In ancient times, the relationship between a king, the ruler of the land, and his kingdom was frequently physically symbolized by a connection between a king and a stone. Among such stones symbolizing this relationship are the blue stones.
Special stones are found throughout Europe, many mark the central pont of many cities. These stones have been long associated with kingship. The stones were often embedded in a mosaics or set into walls and roads. Shaped stones were the most primitive representations of the earth goddess, and therefore the land.
The origin of the stone is still in debate. But, John Palmer, a British artist and blue stone ehthusiast, after many years of research belives he has discovered the role of the Dutch blue stone. It played an important role in medieval society, and has its roots in a pagan past.
This particular stone, Palmer found, has been used since the Middle Ages and was imported from the Ardennes region of France. That region is believed to have been named after the pagan goddess Arduinna who was once worshipped there. The stones, it is thought, suggest the survival of pagan beliefs into the Middle ages.

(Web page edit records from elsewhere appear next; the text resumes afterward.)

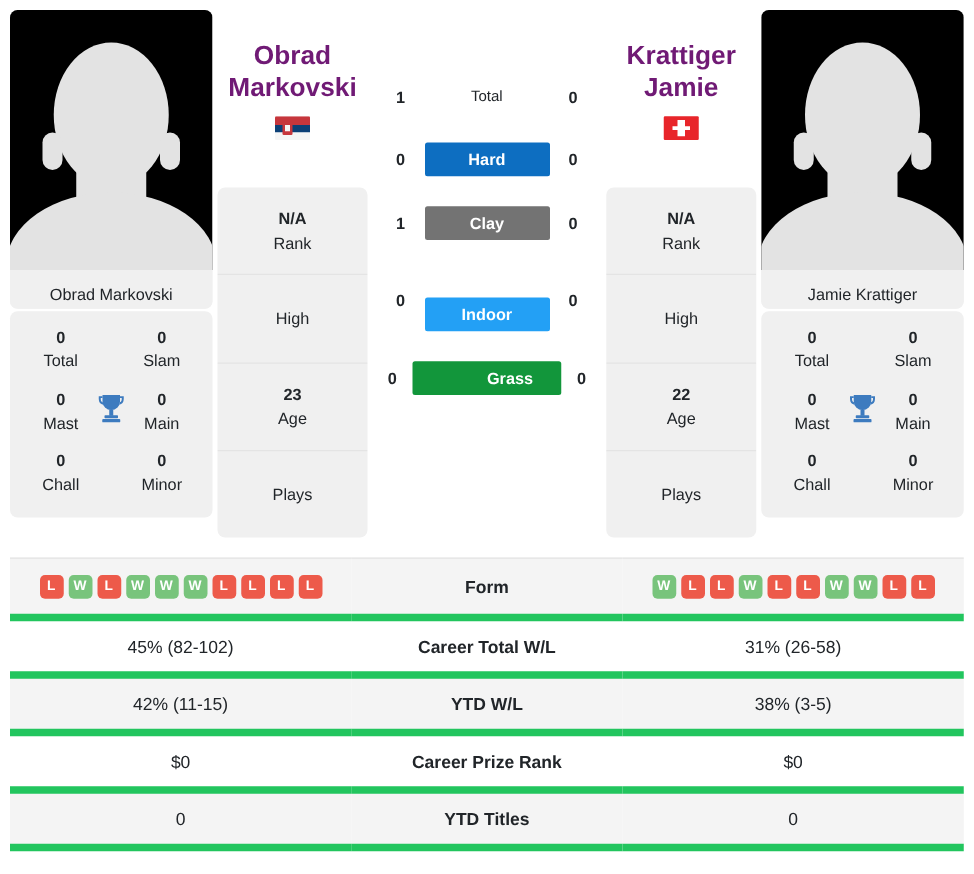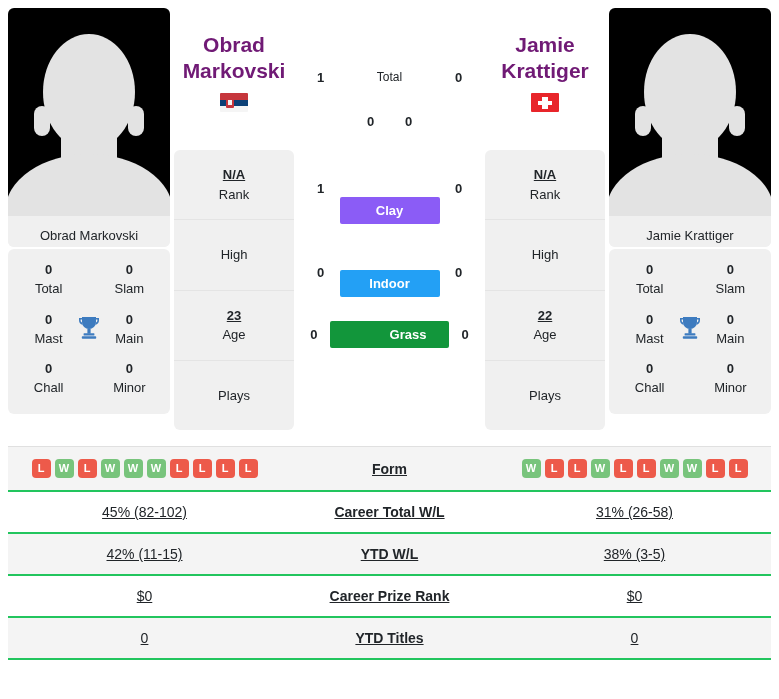--- a/index.html
+++ b/index.html
@@ -418,8 +418,8 @@
 
     <div class="info-col">
       <div class="player-name">
+        <div>Krattiger</div>
         <div>Jamie</div>
-        <div>Krattiger</div>
       </div>
       <div class="flag-wrap">
         <span class="flag flag-ch">

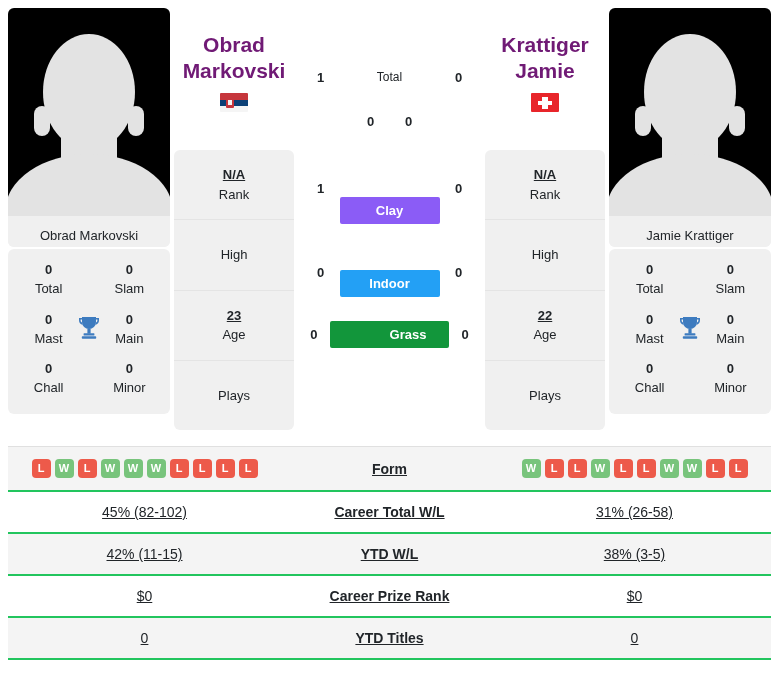--- a/index.html
+++ b/index.html
@@ -396,6 +396,7 @@
           </div>
           <div class="surf-row">
             <div class="surf-score">0</div>
+            <div class="surf-badge" style="background: rgb(13, 110, 193);">Hard</div>
             <div class="surf-score">0</div>
           </div>
           <div class="surf-row">

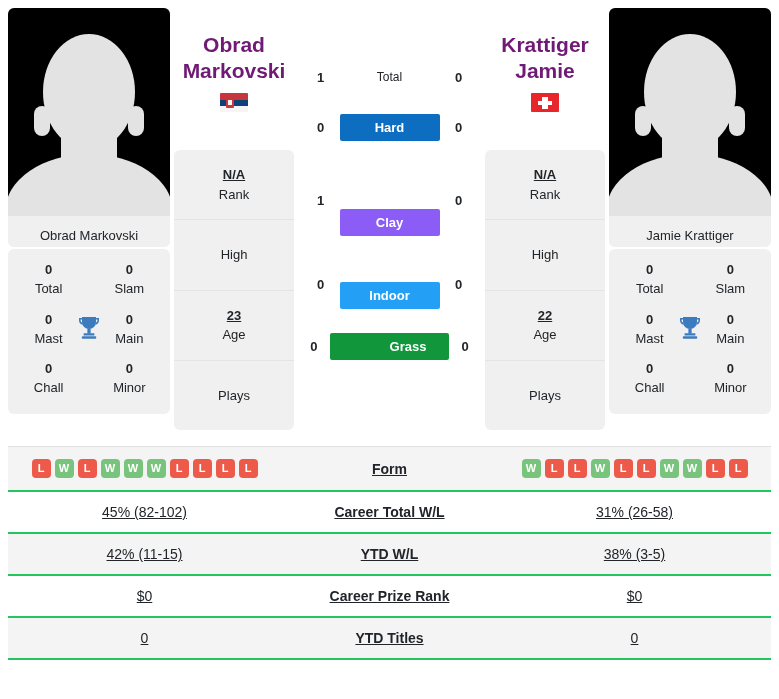--- a/index.html
+++ b/index.html
@@ -203,7 +203,6 @@
     font-size: 13px;
     font-weight: bold;
     line-height: 1.5;
-    text-decoration: underline;
   }
   .info-cell .lbl {
     font-size: 13px;

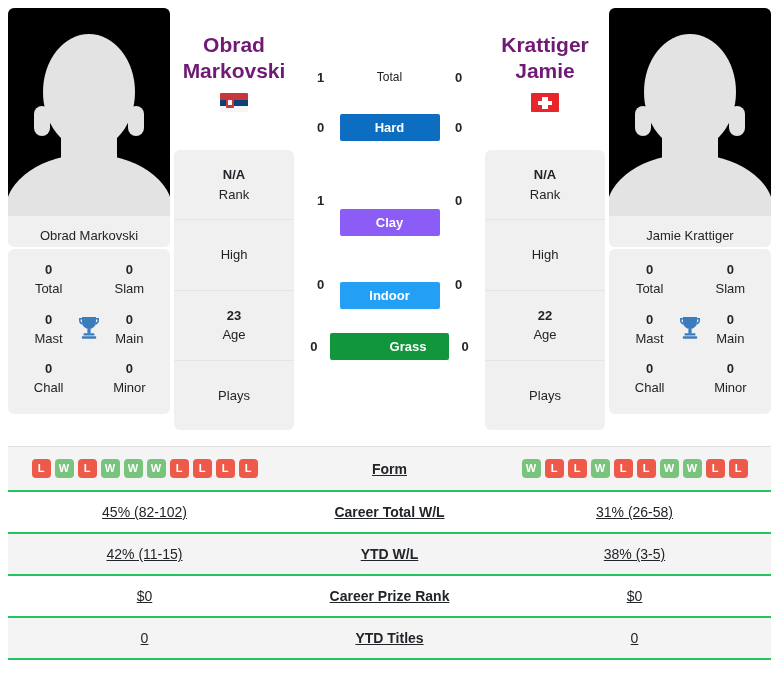--- a/index.html
+++ b/index.html
@@ -400,7 +400,7 @@
           </div>
           <div class="surf-row">
             <div class="surf-score">1</div>
-            <div class="surf-badge" style="background: #8b5cf6; margin-top: 44px;">Clay</div>
+            <div class="surf-badge" style="background: #737373;">Clay</div>
             <div class="surf-score">0</div>
           </div>
           <div class="surf-row">

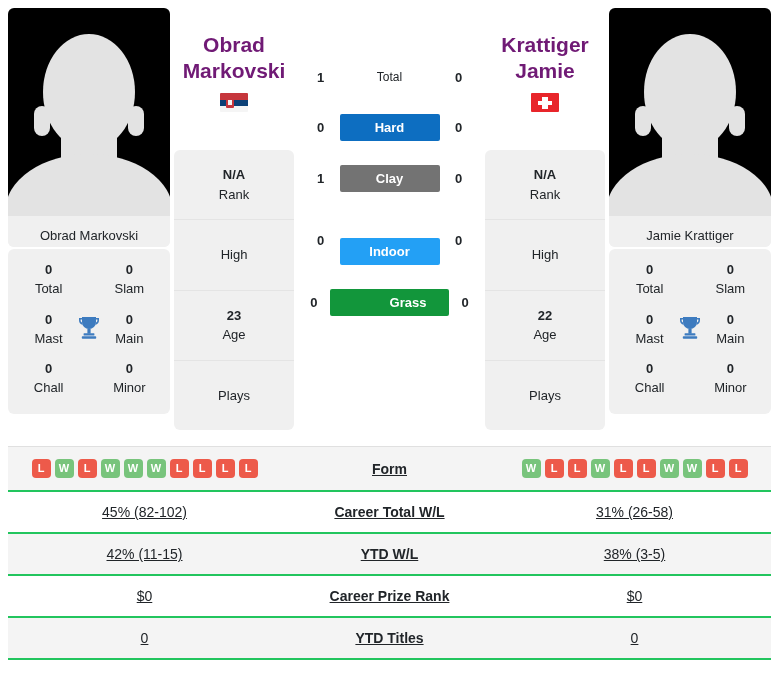--- a/index.html
+++ b/index.html
@@ -256,8 +256,7 @@
   }
   .cmp-table tr {
     border-top: 1px solid #e0e0e0;
-    border-bottom: 2px solid #22c55e;
-    text-decoration: underline;
+    border-bottom: 6px solid #22c55e;
   }
   .cmp-table tr:nth-child(odd) { background: #f4f4f4; }
   .cmp-table tr:nth-child(even) { background: #ffffff; }

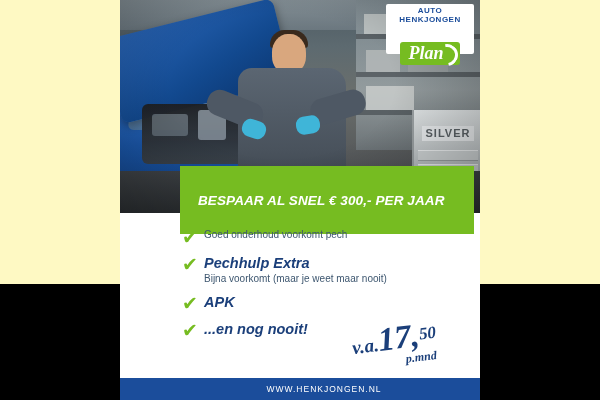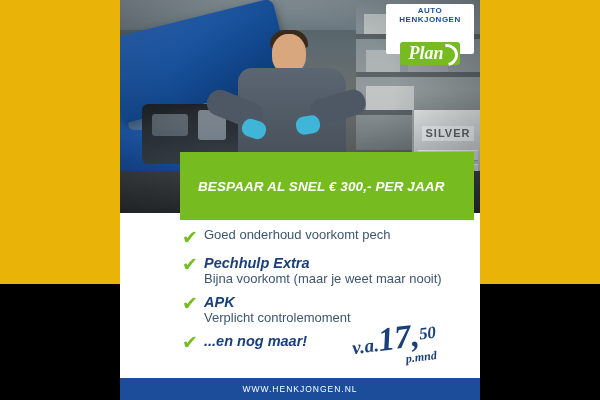--- a/index.html
+++ b/index.html
@@ -17,7 +17,7 @@
     position: relative;
     width: 600px;
     height: 284px;
-    background: #eab308;
+    background: #fef9c3;
   }
   .poster {
     position: absolute;

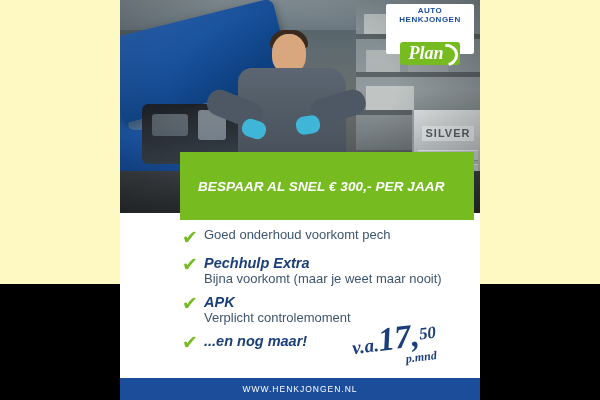--- a/index.html
+++ b/index.html
@@ -251,7 +251,7 @@
   
   .banner {
     position: absolute;
-    left: 60px; top: 152px;
+    left: 60px; top: 166px;
     width: 294px; height: 68px;
     background: #76bc21;
     display: flex;

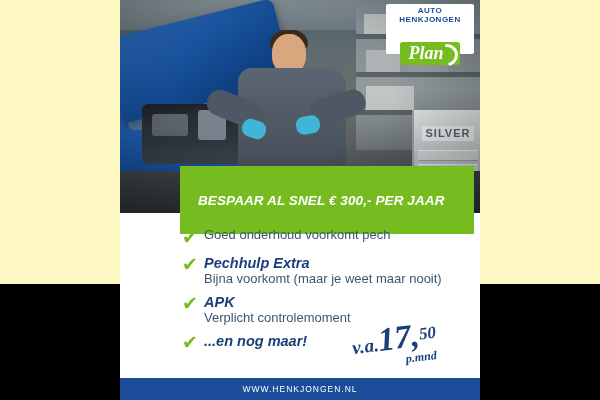--- a/index.html
+++ b/index.html
@@ -300,7 +300,7 @@
   .row .txt .s {
     display: block;
     color: #3d566f;
-    font-size: 13px;
+    font-size: 10px;
     line-height: 12px;
     margin-top: 1px;
   }

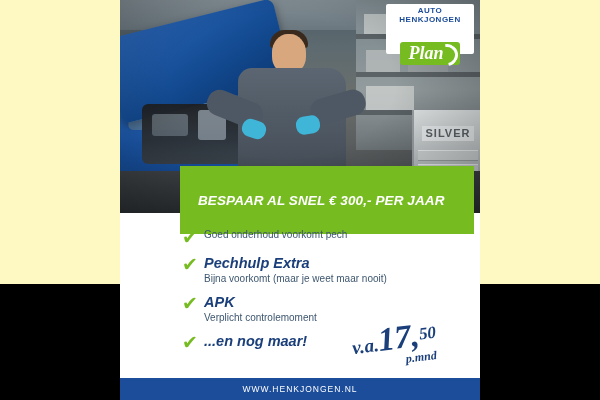--- a/index.html
+++ b/index.html
@@ -431,7 +431,6 @@
         <span class="check">✔</span>
         <span class="txt">
           <span class="t">APK</span>
-          <span class="s">Verplicht controlemoment</span>
         </span>
       </div>
       <div class="row">

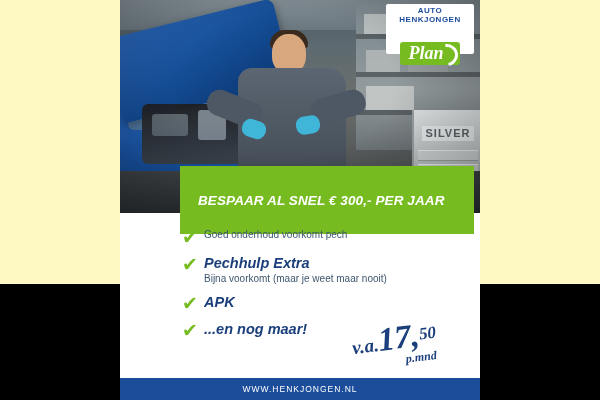--- a/index.html
+++ b/index.html
@@ -436,7 +436,7 @@
       <div class="row">
         <span class="check">✔</span>
         <span class="txt">
-          <span class="t">...en nog maar!</span>
+          <span class="t">...en nog nooit!</span>
         </span>
       </div>
     </div>

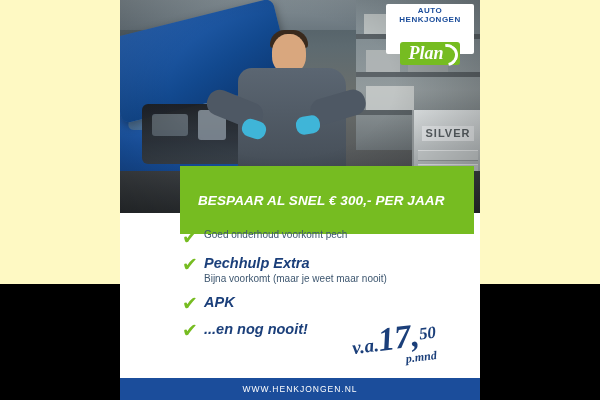--- a/index.html
+++ b/index.html
@@ -348,6 +348,7 @@
     letter-spacing: 1px;
     text-align: center;
     line-height: 22px;
+    padding-left: 24px;
   }
 </style>
 </head>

An Ardennes blue stone, known as the Witch’s Stone, presently resides in the marketplace of Lier, in northern Belgium. The site was originally marked by a sacred oak beneath whose branches open-courts were held. The Druids loved the oak and often issued judgments among the trees. (See Druidism)
There is speculation that these stones as well as the circular mosaics which surround them are stylized echoes of prehistoric stone circles, since such circles often had central stones as well.
Judicial importance seem attached to the stones, for they mark the places such as open-air courts and assembles were held during the Middle Ages and possibly even earlier. They were sites where oaths were taken. Others served as seats for visiting judges and other dignitaries coming to the area.
Throughout the Netherlands blue stones also mark the centers of many cities. The center of Schoonhoven is marked by a thirteenth- century blue stone embedded in a bridge over one of the canals. Both the bridge and the canal beneath it lie on the east-west, north-south axis. The stone is the focus of a mosaic which serves as a landmark signifying the center of the city.
This mosaic is made from cobblestones which form two concentric circles, each of which is subdivided by 16 spokes radiating out from the central blue stone. Each readiation is measured by the traditional unit of measure, the “rijnlandse roed” or rod.
In Nijmegen, a rectangular stone replaced the original blue stone, and marks the principle crossroads of the city. Up until the 20th. century funeral processions past this central spot.
Three blue stones, hexagonal in shape and three feet in diameter are found in Leiden. The oldest stones marks the intersection of two crossrods. One of the roads leads to the pre-Christian mound in the town associated with the Celtic god of light, Lugh, from whom Leiden derives its name. The stones also marks the four corners of the Medieval town.
The Leiden blue stones hold a fascination for the local people. Dutch folklore tell that they were held magical and sacred until as late as the 17th. century. A.G.H.